Let \(V\) and \(W\) be vector spaces over the field \(\mathbb{K}\) of dimensions \(n\) and \(m\), respectively, let \(\mathbf{u}, \mathbf{v}\in V\) and \(\alpha\in\mathbb{F}\), and let \(f:V\longrightarrow W\) be a function with the following properties: \begin{align*} f(\mathbf{u}+\mathbf{v})&=f(\mathbf{u})+f(\mathbf{v})\\ f(\alpha\mathbf{v})&=\alpha f(\mathbf{v}). \end{align*} Such a function \(f\) is called a linear transformation.

To the readers gaping in horror at this immediate appearance of the abstract mathematical formulation I say, "Worry not!" This site will help you develop some intuition regarding linear transformations that will greatly illuminate the definition you just read. But before we start to build our linear algebraic intuition, allow me to introduce, in brief, the content included on this site.

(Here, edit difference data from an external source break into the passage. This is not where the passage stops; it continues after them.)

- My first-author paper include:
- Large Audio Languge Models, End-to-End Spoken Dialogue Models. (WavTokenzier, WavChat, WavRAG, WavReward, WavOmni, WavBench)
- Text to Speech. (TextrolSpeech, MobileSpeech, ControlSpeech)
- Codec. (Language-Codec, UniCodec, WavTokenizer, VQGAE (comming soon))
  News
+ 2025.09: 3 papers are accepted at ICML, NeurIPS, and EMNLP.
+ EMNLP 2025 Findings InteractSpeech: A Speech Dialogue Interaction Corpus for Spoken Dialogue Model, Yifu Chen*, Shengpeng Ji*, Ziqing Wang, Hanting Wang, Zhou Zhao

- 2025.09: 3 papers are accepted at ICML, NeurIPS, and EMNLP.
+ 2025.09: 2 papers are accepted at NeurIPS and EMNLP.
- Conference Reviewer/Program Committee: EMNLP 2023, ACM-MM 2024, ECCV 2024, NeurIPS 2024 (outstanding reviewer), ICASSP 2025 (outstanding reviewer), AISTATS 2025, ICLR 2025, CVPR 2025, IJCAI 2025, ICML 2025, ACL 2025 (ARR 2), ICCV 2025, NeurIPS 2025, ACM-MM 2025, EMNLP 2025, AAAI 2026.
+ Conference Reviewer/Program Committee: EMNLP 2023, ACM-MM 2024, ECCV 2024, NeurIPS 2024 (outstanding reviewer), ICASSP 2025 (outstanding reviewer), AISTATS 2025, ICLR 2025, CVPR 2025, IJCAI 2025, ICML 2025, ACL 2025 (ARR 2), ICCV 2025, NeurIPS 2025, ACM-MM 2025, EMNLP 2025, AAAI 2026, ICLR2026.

In the content that follows you will find an a brief overview of the history of this fascinating area of Linear Algebra, an explanation of some of the more elementary mathematics (a more in-depth overview would require a great deal of abstract algebra, differential geometry, and functional analysis), and a look at some of the most interesting and far-reaching applications of linear transformations.

The study of solutions to linear equations is an ancient endeavor. The study of linear systems of two equations with two unknowns can be traced back to the Fertile Crescent. Babylonian scholars developed an interesting solution algorithm that involved a guess that both unknowns had the same value, followed by a correction (Informed readers may notice similarities between this kind of guess-then-correct method and the Babylonians other famous algorithm, the False-Position method).

Chinese scholars made much greater strides in developing the theory of linear systems of equations, going so far as to develop the “Counting Board”, the first matrix-like representation of a linear system. An example can be found in an ancient text that translates to Book on Numbers and Computation.

Fangcheng
Here's a (slow-changing) gif that shows a counting board in action. Can you figure out how this translates to a system of linear equations?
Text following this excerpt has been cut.